Setiap warga negara Indonesia wajib membayar berbagai jenis pajak, seperti pajak kendaraan, pajak tempat tinggal, pajak penghasilan, dan lain-lain.

Namun, sudahkah kamu memahami apa sebenarnya pengertian pajak itu sendiri? Memahami konsep ini sangat membantu dalam mengelola kewajiban perpajakan dengan baik. 

Oleh karena itu, memahami cara menghitung pajak PPh dan PBB sangatlah penting bagi setiap individu.

Pengertian Pajak

Pajak menurut Kamus Besar Bahasa Indonesia (KBBI) diartikan sebagai pungutan wajib, umumnya berupa uang, yang harus dibayarkan oleh masyarakat sebagai kontribusi kepada negara atau pemerintah terkait pendapatan, kepemilikan, harga pembelian barang, dan hal lainnya. 

Secara sederhana, membayar pajak berarti memenuhi kewajiban sebagai warga negara untuk mendukung pembiayaan negara serta pembangunan nasional. 

Seluruh proses pembayaran pajak harus dilakukan sesuai dengan peraturan perundang-undangan yang berlaku.

Jenis pajak yang paling dikenal masyarakat biasanya adalah pajak kendaraan bermotor. Namun, apakah kamu sudah familiar dengan pajak penghasilan dan pajak bumi dan bangunan? 

Kedua jenis pajak ini penting untuk dipahami, baik dari segi definisi maupun cara perhitungannya. Dengan memahami kedua pajak tersebut, kita bisa berusaha memenuhi kewajiban membayar pajak secara tepat waktu.

Jika ingin lebih mengenal pajak penghasilan dan pajak bumi dan bangunan, mari kita pelajari bersama mulai dari definisi hingga rumus dan metode penghitungan yang berlaku.

Pengertian PPh dan PBB

Pajak Penghasilan (PPh)

Pajak Penghasilan adalah pajak yang dikenakan kepada individu atau badan atas penghasilan yang diperoleh dalam satu tahun pajak. 

Penghasilan ini merupakan kemampuan ekonomi yang dapat dipakai untuk memenuhi kebutuhan sehari-hari atau menambah kekayaan, baik dari sumber dalam negeri maupun luar negeri. 

Secara sederhana, penghasilan dapat berupa keuntungan usaha, gaji, honorarium, hadiah, dan sejenisnya.

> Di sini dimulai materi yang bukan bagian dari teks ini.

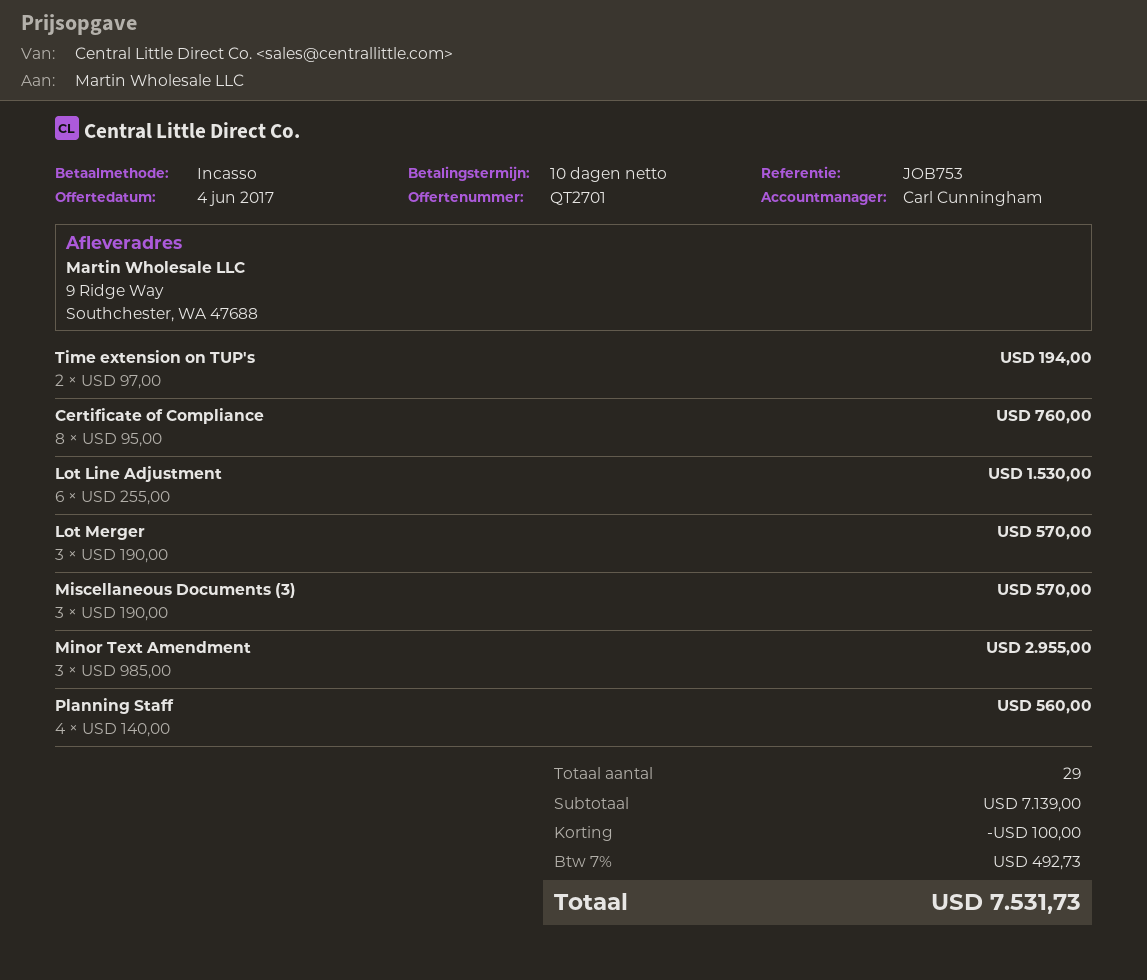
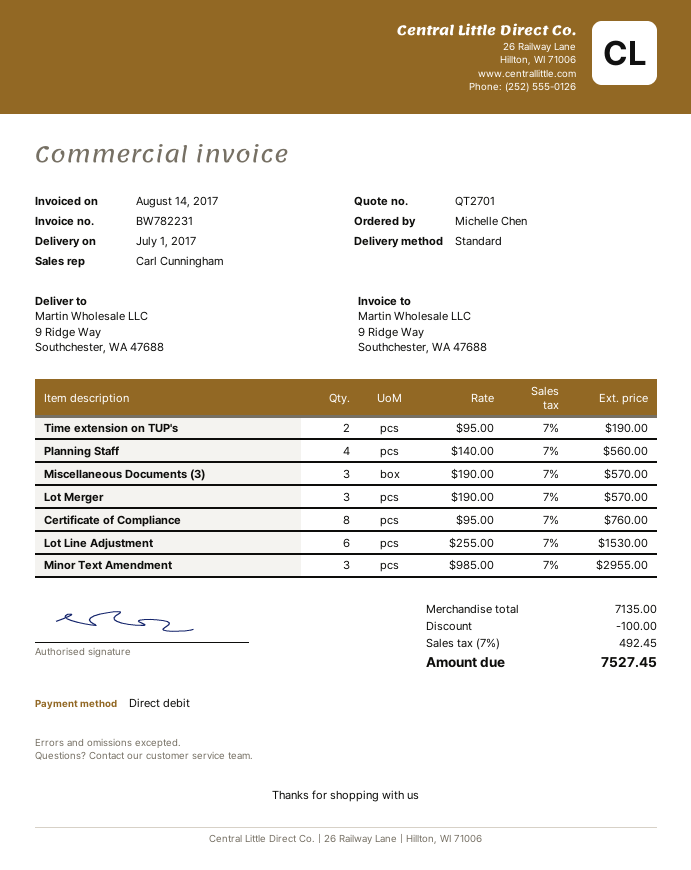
Time extension on TUP's: 2 x 97.00 = 194.00 -> 2 x 95.00 = 190.00
subtotal: 7139.00 -> 7135.00
tax: 7% = 492.73 -> 7% = 492.45
total: 7531.73 -> 7527.45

Pajak Bumi dan Bangunan (PBB)

Apabila seseorang memiliki sebidang tanah atau tempat tinggal, maka kepemilikan tersebut akan dikenakan pajak yang disebut Pajak Bumi dan Bangunan (PBB). 

Awalnya, pajak ini termasuk pajak pusat, namun sejak diberlakukannya Undang-Undang No 28 Tahun 2009 tentang Pajak Daerah dan Retribusi Daerah (PDRD), PBB untuk wilayah perdesaan dan perkotaan dialihkan menjadi pajak daerah. 

Sementara itu, PBB yang terkait dengan perkebunan, kehutanan, dan pertambangan masih tetap menjadi bagian dari pajak pusat.

Subjek Pajak Penghasilan dan Pajak Bumi dan Bangunan

“Subjek Pajak” adalah istilah dalam undang-undang perpajakan yang merujuk pada individu (perorangan) atau entitas (organisasi) sesuai aturan yang berlaku. 

Penting untuk dipahami bahwa meskipun seseorang atau badan termasuk “subjek pajak,” tidak berarti semuanya wajib membayar pajak.

Artinya, hanya individu yang memenuhi syarat sebagai wajib pajak yang akan dikenakan pajak. 

Untuk badan atau entitas, yang termasuk wajib pajak adalah Perseroan Terbatas (PT), Perseroan Komanditer, Badan Usaha Milik Negara atau daerah dalam berbagai bentuk, persekutuan, firma, koperasi, dan bentuk usaha tetap lainnya.

Pada dasarnya, kewajiban membayar pajak muncul jika ada penghasilan yang diperoleh di wilayah Indonesia.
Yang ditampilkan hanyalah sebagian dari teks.